В то утро, полный любви и грандиозных планов, он вернулся ко мне в постель и приник своими губами к моим. Мое тело мгновенно отозвалось всплеском энергии, какой вызывает только лучший эспрессо. Ни один мужчина не пробуждал во мне такой страсти, как Пьер, и я иногда удивлялась, возможно ли вообще так сильно любить, как любила я.

– Не уходи, – попросила я.

– Я ненадолго, – ответил он, подмигнув.

– Но еще очень рано, – пробормотала я, плавая в туманной прострации между сном и явью, и посмотрела на часы. Половина седьмого. – Куда ты идешь в такой ранний час?

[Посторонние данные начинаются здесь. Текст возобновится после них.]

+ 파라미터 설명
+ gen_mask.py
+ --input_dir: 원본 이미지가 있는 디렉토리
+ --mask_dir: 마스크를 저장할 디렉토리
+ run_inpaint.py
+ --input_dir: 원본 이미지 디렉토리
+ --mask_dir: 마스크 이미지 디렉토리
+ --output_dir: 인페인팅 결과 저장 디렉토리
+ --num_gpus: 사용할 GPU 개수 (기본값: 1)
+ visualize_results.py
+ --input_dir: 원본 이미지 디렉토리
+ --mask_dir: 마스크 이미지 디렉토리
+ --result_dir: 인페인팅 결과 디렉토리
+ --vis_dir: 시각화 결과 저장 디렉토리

– Это сюрприз, – ответил он. – Поспи еще, любовь моя. Когда ты откроешь глаза, я уже вернусь, и ты все увидишь.

Как он и сказал, я закрыла глаза, и мое уставшее от недавней беременности тело моментально улетело в сон. Но когда я проснулась через час, Пьер еще не вернулся. Тянулись утренние часы, он не пришел домой и к полудню. Я возилась с обедом, к счастью, удачно приготовила гратен. Налила вино. Накрыла на стол. В начале седьмого по квартире разлились соблазнительные запахи. Но Пьер до сих пор так и не возвращался.

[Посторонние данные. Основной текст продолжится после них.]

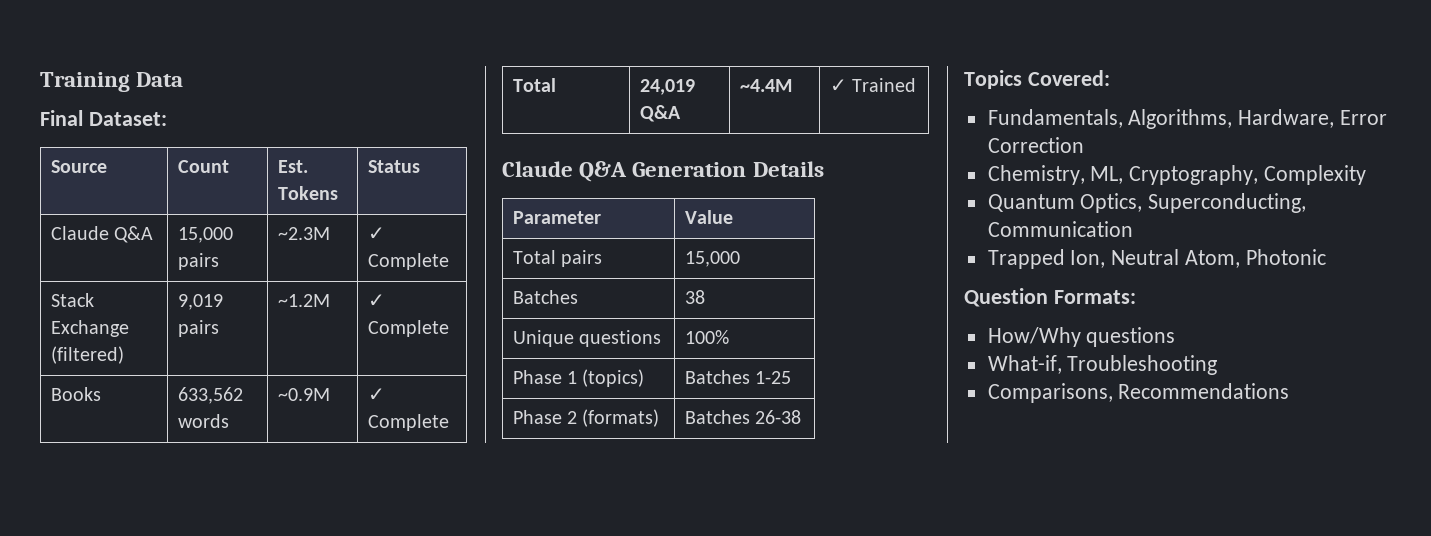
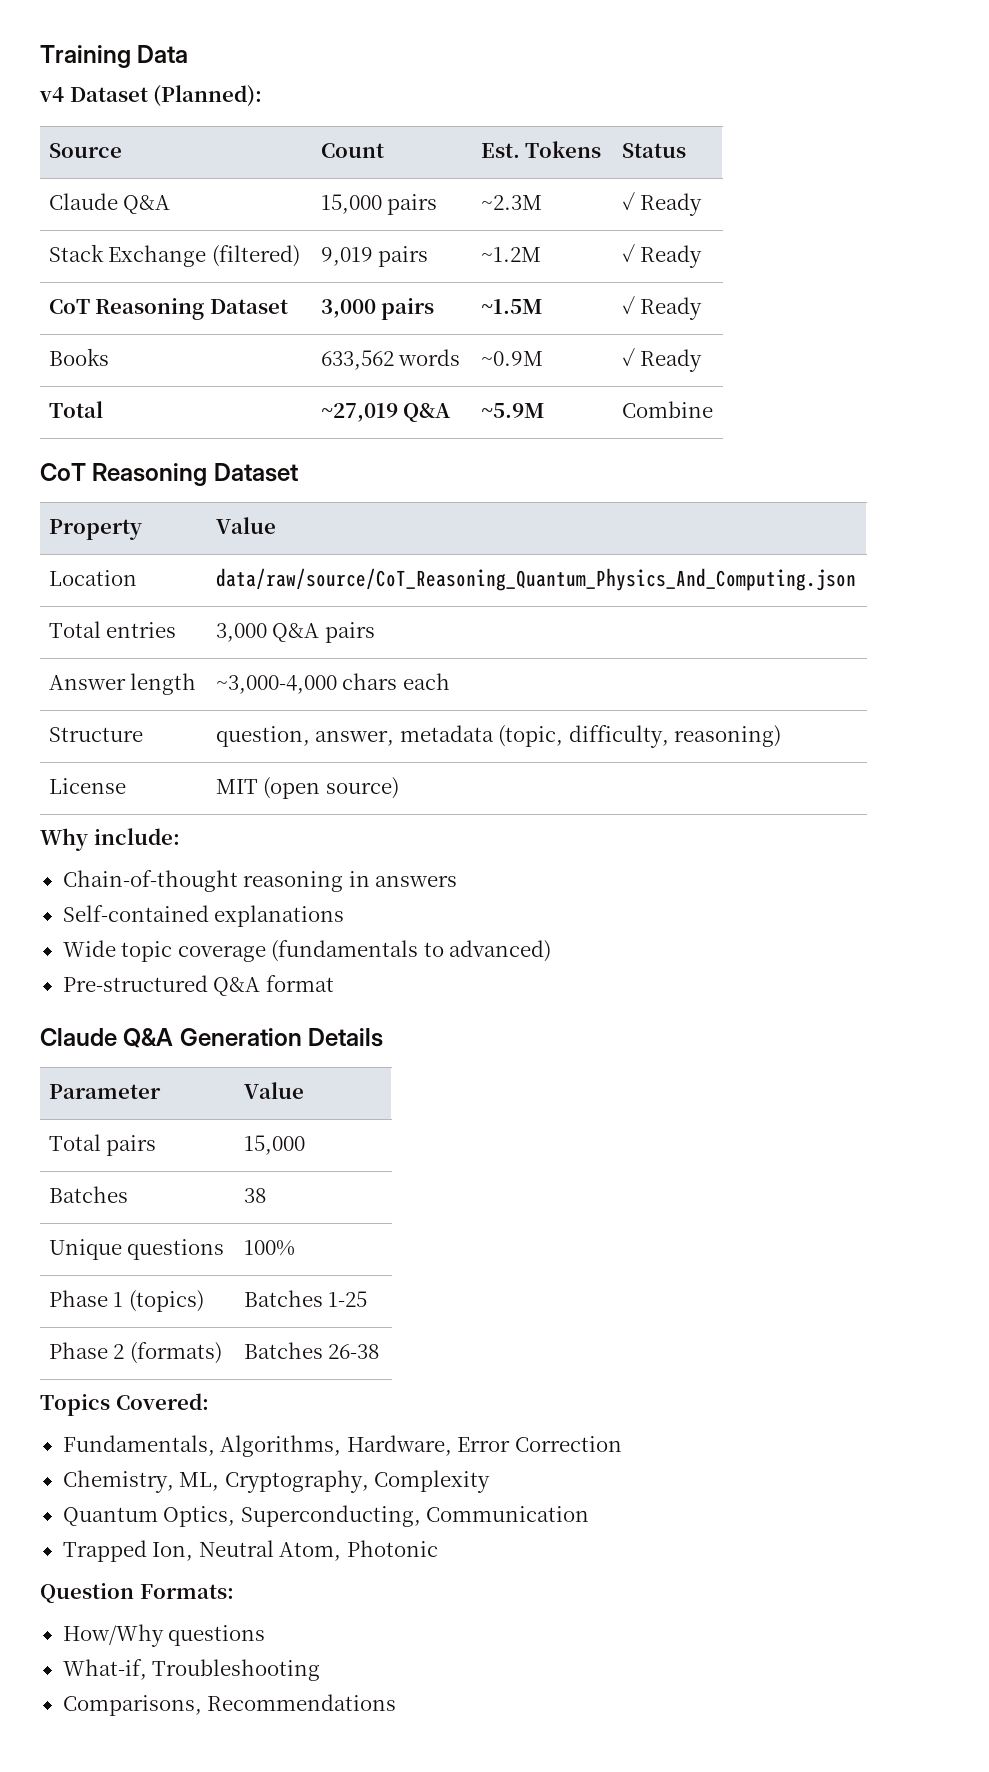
- Final Dataset:
+ v4 Dataset (Planned):
- Claude Q&A | 15,000 pairs | ~2.3M | ✓ Complete
+ Claude Q&A | 15,000 pairs | ~2.3M | ✓ Ready
- Stack Exchange (filtered) | 9,019 pairs | ~1.2M | ✓ Complete
+ Stack Exchange (filtered) | 9,019 pairs | ~1.2M | ✓ Ready
+ CoT Reasoning Dataset | 3,000 pairs | ~1.5M | ✓ Ready
- Books | 633,562 words | ~0.9M | ✓ Complete
+ Books | 633,562 words | ~0.9M | ✓ Ready
- Total | 24,019 Q&A | ~4.4M | ✓ Trained
+ Total | ~27,019 Q&A | ~5.9M | Combine
+ CoT Reasoning Dataset
+ Property | Value
+ Location | data/raw/source/CoT_Reasoning_Quantum_Physics_And_Computing.json
+ Total entries | 3,000 Q&A pairs
+ Answer length | ~3,000-4,000 chars each
+ Structure | question, answer, metadata (topic, difficulty, reasoning)
+ License | MIT (open source)
+ Why include:
+ Chain-of-thought reasoning in answers
+ Self-contained explanations
+ Wide topic coverage (fundamentals to advanced)
+ Pre-structured Q&A format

Охваченная паникой, я выбежала на улицу, заглядывала в ближайшие кафе, к парикмахеру на углу и к мадам Бенуа, которая уже закрывала свою пекарню. До сих пор у меня осталось в памяти пятнышко муки на ее щеке.

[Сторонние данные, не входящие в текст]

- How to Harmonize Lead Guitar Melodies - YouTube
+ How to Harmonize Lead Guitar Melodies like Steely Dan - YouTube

– Мне жаль, Селина, – ответила она, пожимая плечами.

Пьера никто не видел.

Потом раздался звонок. Никогда еще телефон не звонил так громко и пугающе. Я бросилась к нему, не теряя ни секунды. Конечно, это Пьер. Сейчас он сообщит, что заглянул в лавку, потому что пришла новая партия из Бордо. Его помощник Луи, молодой и неопытный, не умел пока расставлять бутылки по категориям на нужные полки, и Пьеру пришлось самому выполнить эту работу. Да, конечно, такова жизнь владельца бизнеса. Я прекрасно это понимала. Я буду чуточку раздосадована, но все пойму и попрошу как можно скорее сесть на велосипед и ехать домой. «Обед остывает! Я приготовила твое любимое блюдо!» А он спокойно ответит: «Прости, что заставил тебя ждать, любимая. Ты не успеешь оглянуться, как я приеду». И через пятнадцать минут он появится в дверях, высокий, плечистый, со своей неотразимой улыбкой. Попросит у меня прощения и моментально получит его.